Successive Randomized Compression (SRC)

Updated 26 December 2025

SRC is a framework that uses randomized techniques to compress and approximate data, improving efficiency in statistical learning, tensor network contraction, and lossy coding.
It integrates methods like boosting, sparse regression codes, and Khatri–Rao sketches to optimize trade-offs between accuracy, complexity, and generalization.
Empirical results demonstrate that SRC methods offer significant speedups and tighter performance bounds compared to conventional approaches.

Successive Randomized Compression (SRC) is a framework and set of algorithmic primitives that leverage randomization for efficient compression, representation, and approximation in statistical learning, tensor network contraction, and lossy coding. SRC principles are instantiated in boosting theory, sparse regression codes for lossy compression, and randomized tensor contractions for quantum simulations. Each instantiation exploits randomized selection, sketching, or greedy column choice to balance trade-offs between accuracy, complexity, and generalization.

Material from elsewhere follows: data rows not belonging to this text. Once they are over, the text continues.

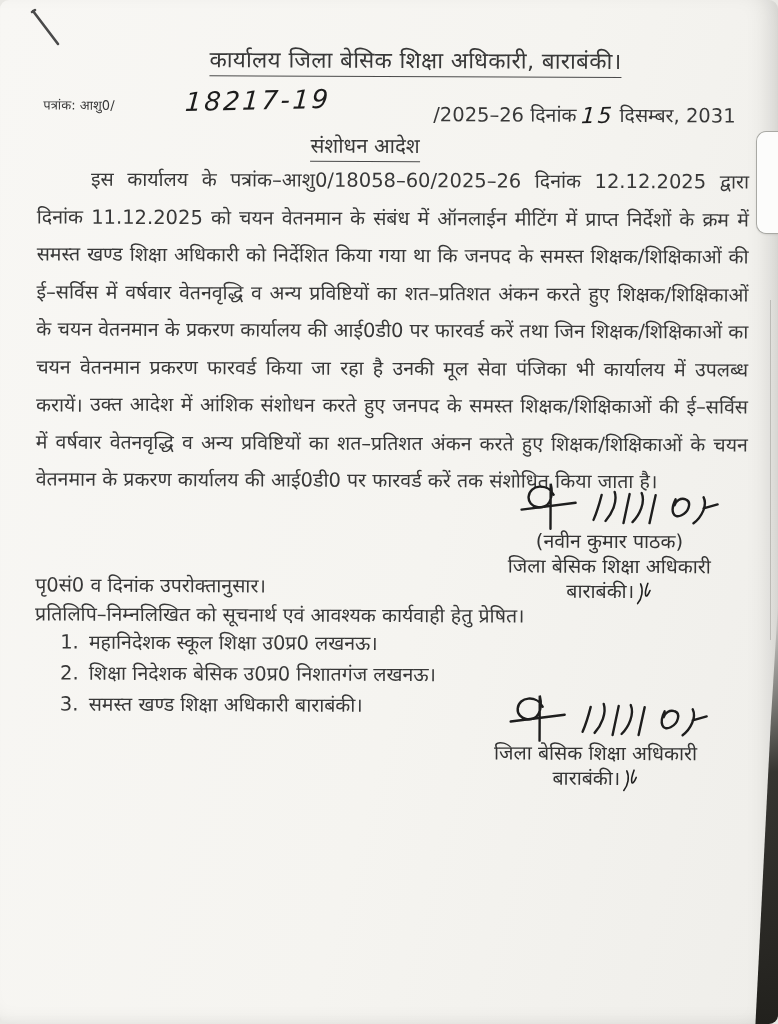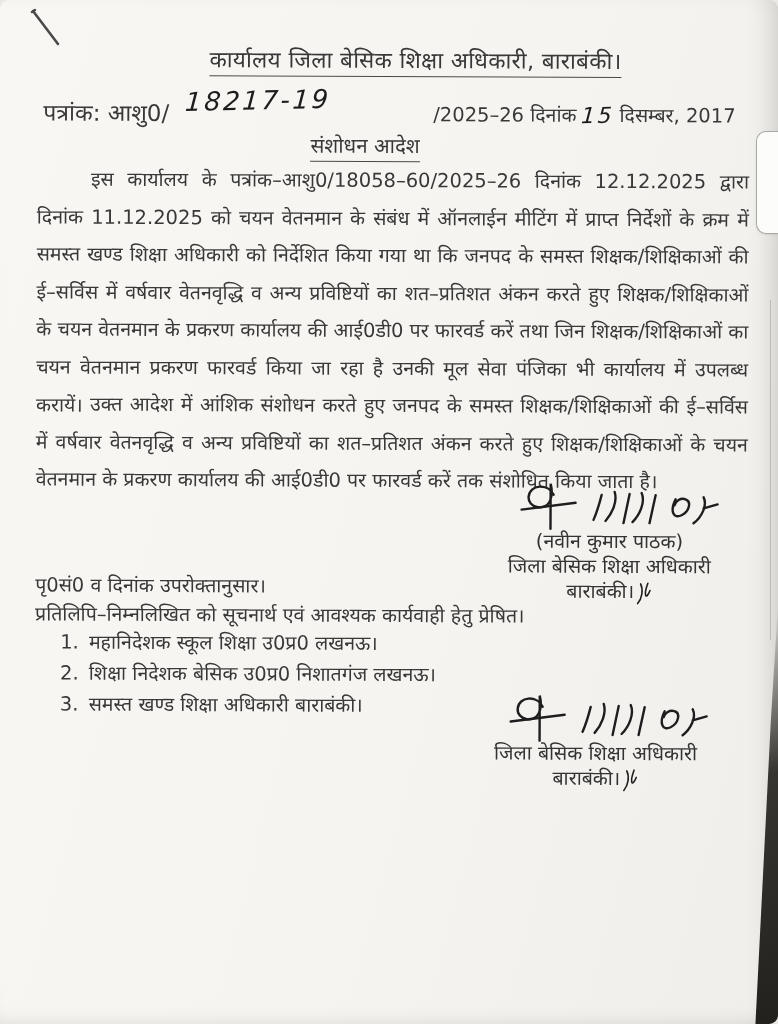--- a/index.html
+++ b/index.html
@@ -12,21 +12,21 @@
     position:relative; width:778px; height:1024px;
     background:linear-gradient(105deg,#f8f7f4 0%,#f5f4f0 55%,#efeeea 100%);
     box-shadow:inset -22px 0 30px -22px rgba(0,0,0,.22), inset 0 -16px 22px -18px rgba(0,0,0,.10);
     color:#383838; overflow:hidden;border-radius:9px;
   }
   .layer { position:absolute; inset:0; transform:rotate(.25deg); transform-origin:50% 40%; }
 
   .header { position:absolute; top:44px; left:70px; right:20px; text-align:center; font-size:22.5px; letter-spacing:.3px; }
   .u { border-bottom:1.7px solid #4a4a4a; padding-bottom:3px; }
 
-  .ref-label { position:absolute; top:97px; left:42px; font-size:23px; }
+  .ref-label { position:absolute; top:97px; left:42px; font-size:13px; }
   .hw { color:#1c1c1c; font-style:italic; letter-spacing:2.5px; transform:skewX(-5deg) rotate(-1.5deg); display:inline-block; }
   .hw-number { position:absolute; top:86px; left:184px; font-size:26px; }
   .ref-right { position:absolute; top:100px; left:432px; font-size:19.5px; white-space:nowrap; }
   .hw-day { font-size:22px; margin:0 5px; vertical-align:-1px; }
 
   .subject { position:absolute; top:131px; left:0; right:50px; text-align:center; font-size:20.5px; }
 
   .para { position:absolute; left:36px; right:30px; margin:0; font-size:19.5px; line-height:37.6px;
           text-align:justify; text-indent:54px; }
   .para-1 { top:162px; }
@@ -66,21 +66,21 @@
   </span>
 
   <div class="layer">
 
     <div class="header">
       <span class="u">कार्यालय जिला बेसिक शिक्षा अधिकारी, बाराबंकी।</span>
     </div>
 
     <span class="ref-label">पत्रांक: आशु0/</span>
     <span class="hw hw-number">18217-19</span>
-    <span class="ref-right"><span>/2025–26 दिनांक</span><span class="hw hw-day">15</span><span>दिसम्बर, 2017</span></span>
+    <span class="ref-right"><span>/2025–26 दिनांक</span><span class="hw hw-day">15</span><span>दिसम्बर, 2031</span></span>
 
     <div class="subject">
       <span class="u">संशोधन आदेश</span>
     </div>
 
     <p class="para para-1">इस कार्यालय के पत्रांक–आशु0/18058–60/2025–26 दिनांक 12.12.2025 द्वारा दिनांक 11.12.2025 को चयन वेतनमान के संबंध में ऑनलाईन मीटिंग में प्राप्त निर्देशों के क्रम में समस्त खण्ड शिक्षा अधिकारी को निर्देशित किया गया था कि जनपद के समस्त शिक्षक/शिक्षिकाओं की ई–सर्विस में वर्षवार वेतनवृद्धि व अन्य प्रविष्टियों का शत–प्रतिशत अंकन करते हुए शिक्षक/शिक्षिकाओं के चयन वेतनमान के प्रकरण कार्यालय की आई0डी0 पर फारवर्ड करें तथा जिन शिक्षक/शिक्षिकाओं का चयन वेतनमान प्रकरण फारवर्ड किया जा रहा है उनकी मूल सेवा पंजिका भी कार्यालय में उपलब्ध करायें।</p>
     <p class="para para-2">उक्त आदेश में आंशिक संशोधन करते हुए जनपद के समस्त शिक्षक/शिक्षिकाओं की ई–सर्विस में वर्षवार वेतनवृद्धि व अन्य प्रविष्टियों का शत–प्रतिशत अंकन करते हुए शिक्षक/शिक्षिकाओं के चयन वेतनमान के प्रकरण कार्यालय की आई0डी0 पर फारवर्ड करें तक संशोधित किया जाता है।</p>
 
     <div class="sig sig-1">
       <div class="scribble" aria-label="15/12/25">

1. Formal Definitions and Variants

Randomized Sample Compression Schemes. Formally, a randomized compression scheme operates on labeled data $(X \times Y)^n$ and consists of:

A distribution $D_\kappa$ over deterministic encoding maps $k$ , mapping any input sample $S$ of size $n$ to a subsequence $k(S, n) \subseteq S$ of at most $s_n$ distinct points.
A deterministic reconstruction function $\rho$ that, given any compressed sequence $U$ of size $\leq s_n$ , returns a predictor $\rho(U): X \to Y$ .
Probabilistic consistency: For all $S$ of size $\leq n$ , the reconstructed predictor $\rho(k(S, n))$ classifies all points in $S$ correctly with probability at least $1-\delta$ .
Stability: Conditioning on $k(S', n)\subseteq S$ ensures the conditional law of $k(S', n)$ matches that of $k(S, n)$ , a property necessary for optimal generalization bounds (Cunha et al., 2024).

Sparse Regression Codes (SPARC, also termed SRC by some authors). In lossy compression, an SRC is constructed by partitioning a Gaussian design matrix into sections and selecting columns through a greedy randomized procedure for approximation (Venkataramanan et al., 2012).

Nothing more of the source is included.